In this article, I am going to explain all of HTTPS. First, I am going to present how it works, what it protects and does not protect. Then in a future article, I am going to show you how to setup HTTPS on your website in 5 minutes only.
A small ‘S’ can change everything…
Two years ago, I noticed that I received notifications for comments I did not add to lefigaro.fr website. After finding my comments, reading their content and asking myself when I wrote this, I realized that someone hacked into my account! At that time, I had no idea how my nemesis did it… so I just changed my password and moved on. How naive I was!
A year ago, Google released a feature in its browser to show a “Not secure” label on all websites using HTTP instead of HTTPS. Even today, lefigaro.fr is still flagged as “Not secure”.
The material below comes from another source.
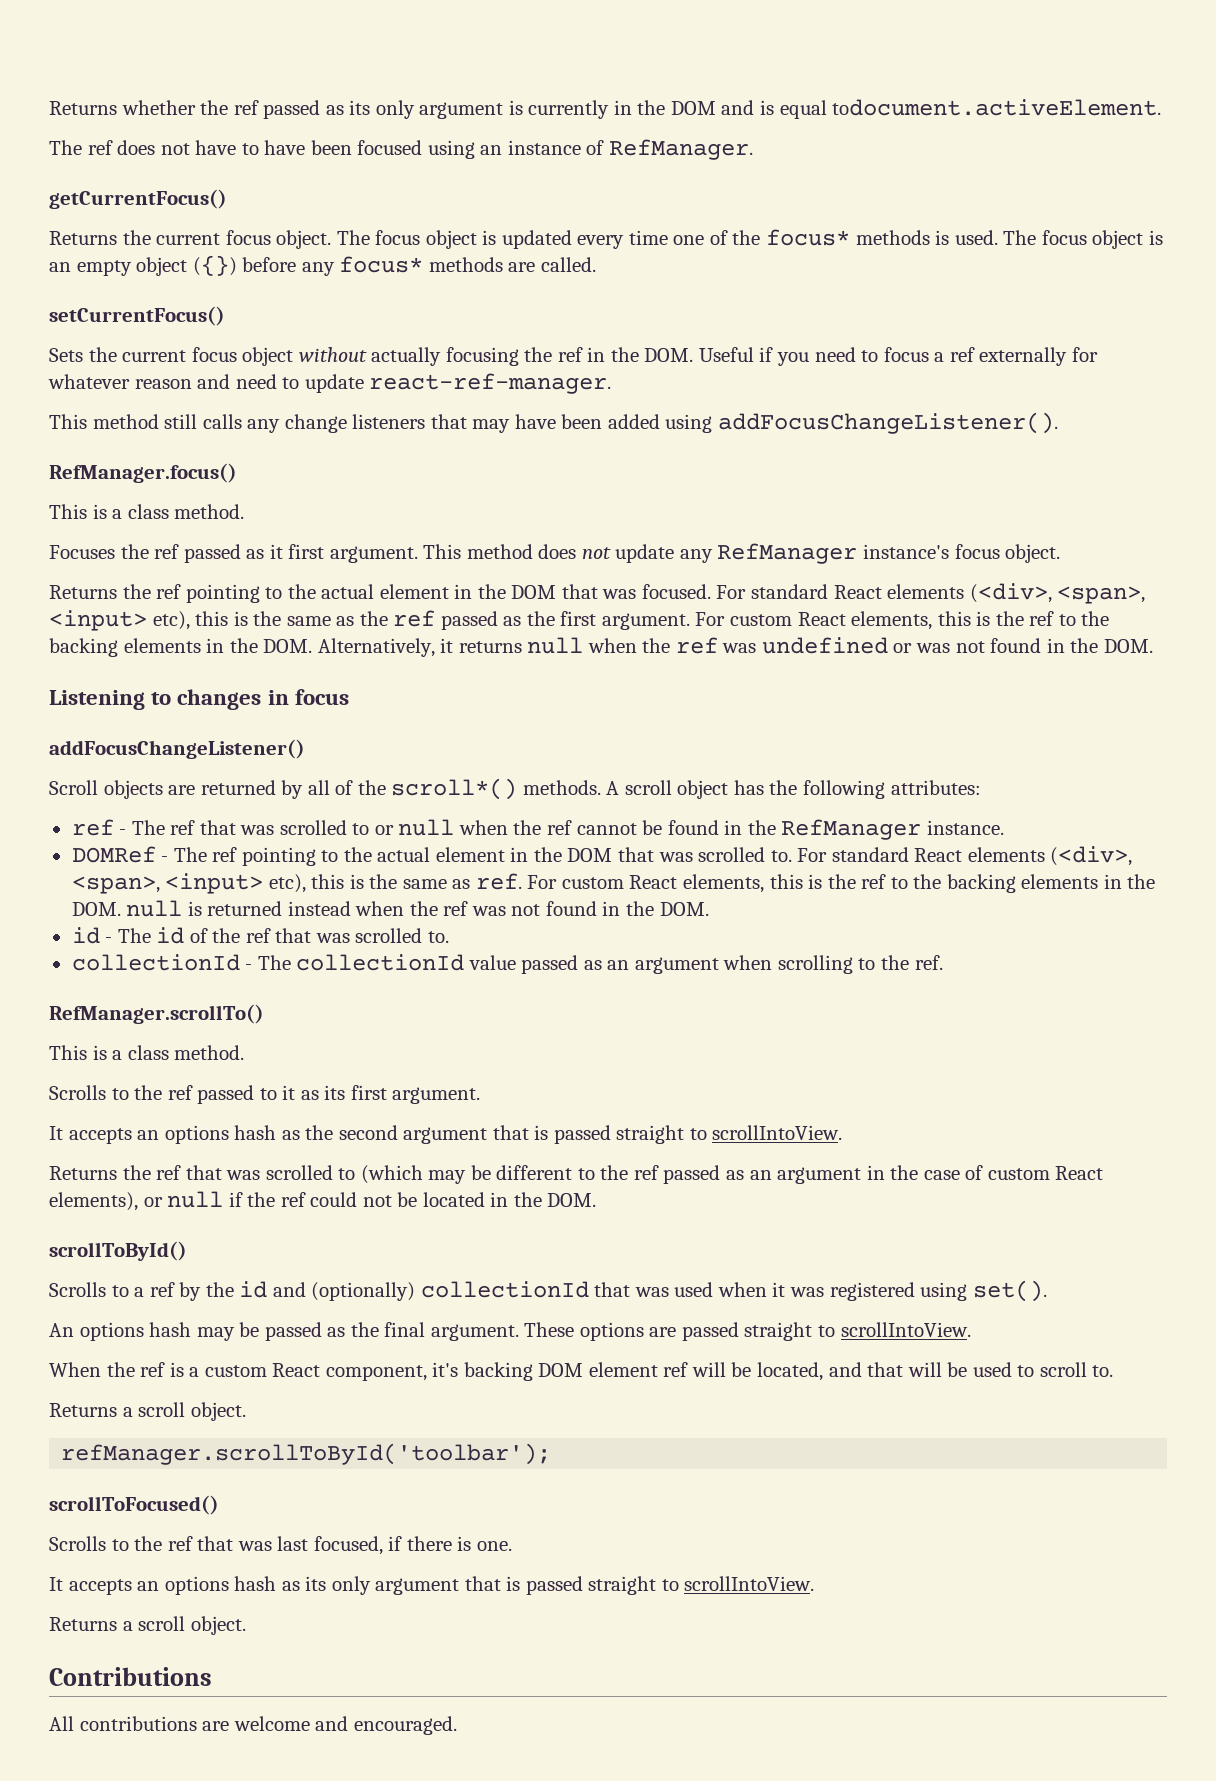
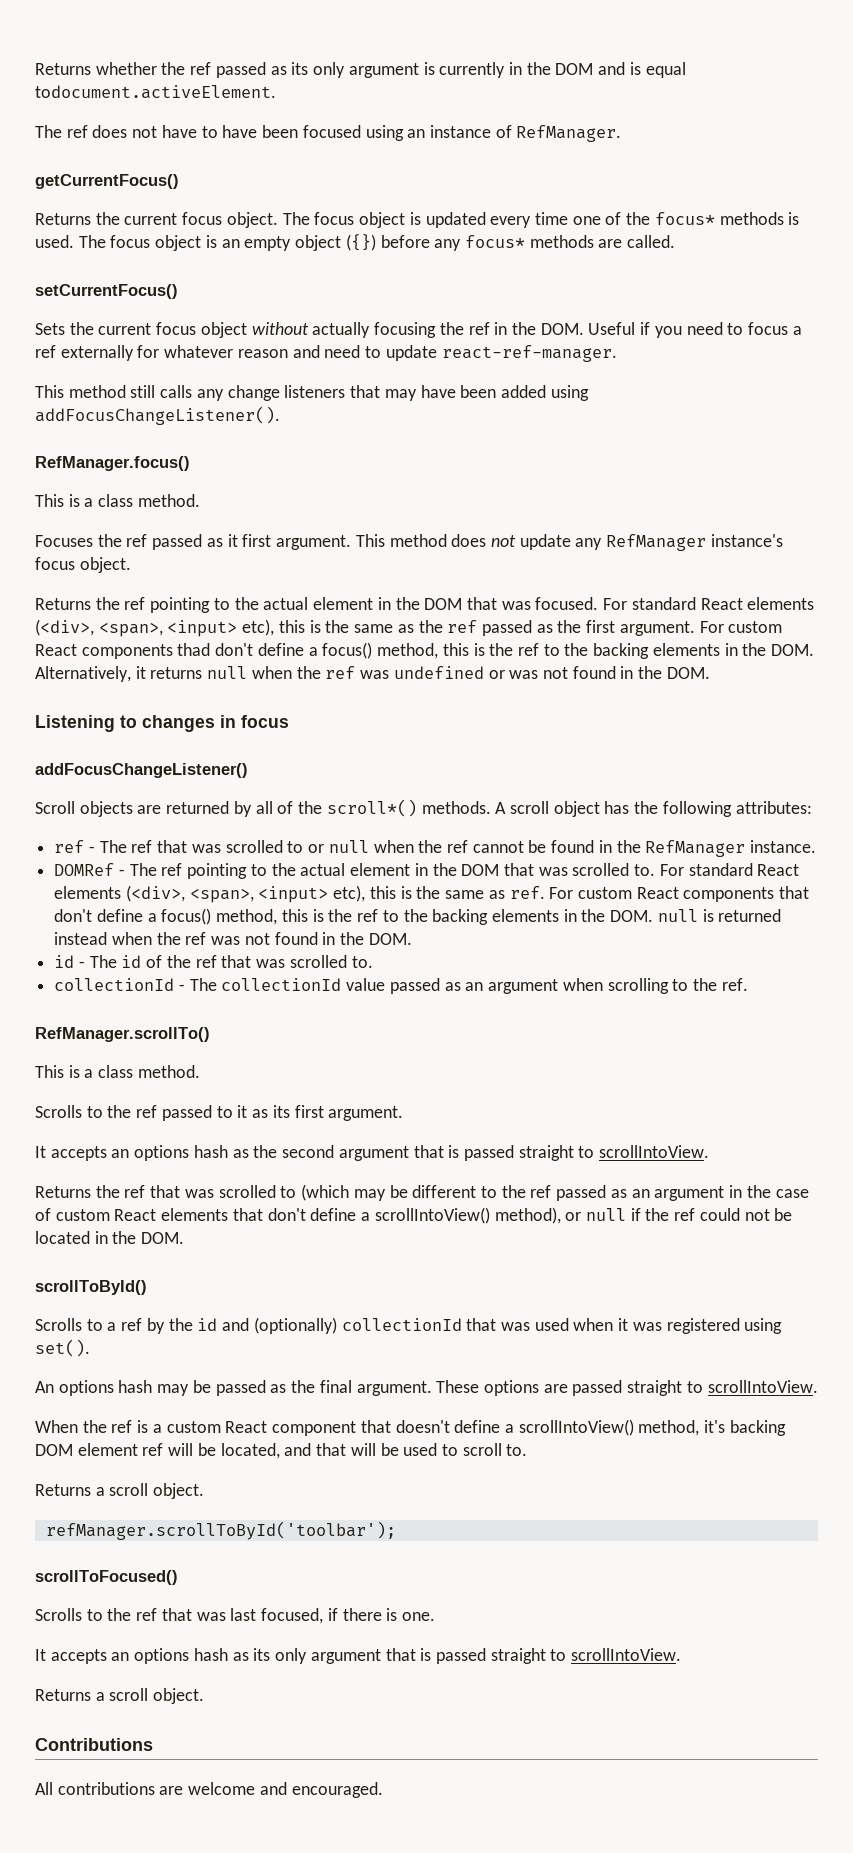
[851,611,933,630] elements, -> [81,642,439,659] components thad don't define a focus() method,
[682,874,764,893] elements, -> [683,886,810,902] [54,908,278,925] components that don't define a focus() method,
[49,1192,138,1211] elements), -> [161,1207,561,1224] elements that don't define a scrollIntoView() method),
[325,1365,427,1381] component, -> [272,1419,700,1436] component that doesn't define a scrollIntoView() method,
Thank you for the notice Google, but it is too late for me.
However, until I recently learned what the differences between HTTP and HTTPS are, I was unaware of all the dangers of using an insecure website.
Today, more than 45% of the one million most visited websites are also still using HTTP and that puts you at risk!
Everything my nemesis could have done
A question that is almost never asked is “Why do hackers hack ?”. Well, my answer to this question is that they have something to gain from it. In my case, my nemesis got inside my account and posted a few “funny” comments. He must have had a laugh or two while doing it.
However, he could have done much worse! He had access to my account which means he had all of the data that was accessible within the site: name, email address, postal address, age, etc. The more a hacker knows about you the easier it is for him to discover your passwords through social engineering.
When you login using an HTTP website, the hacker can see your login and password. Knowing that 52% of people reuse their password, this means that the hacker not only has access to the small forum site that uses HTTP but also your email, social media or even bank account.
Moreover, when using an HTTP website, everything the server sends back to you is also readable. A hacker can then transform your website easily. For example, a company could inject ads into your website for its own gain as shown in this article.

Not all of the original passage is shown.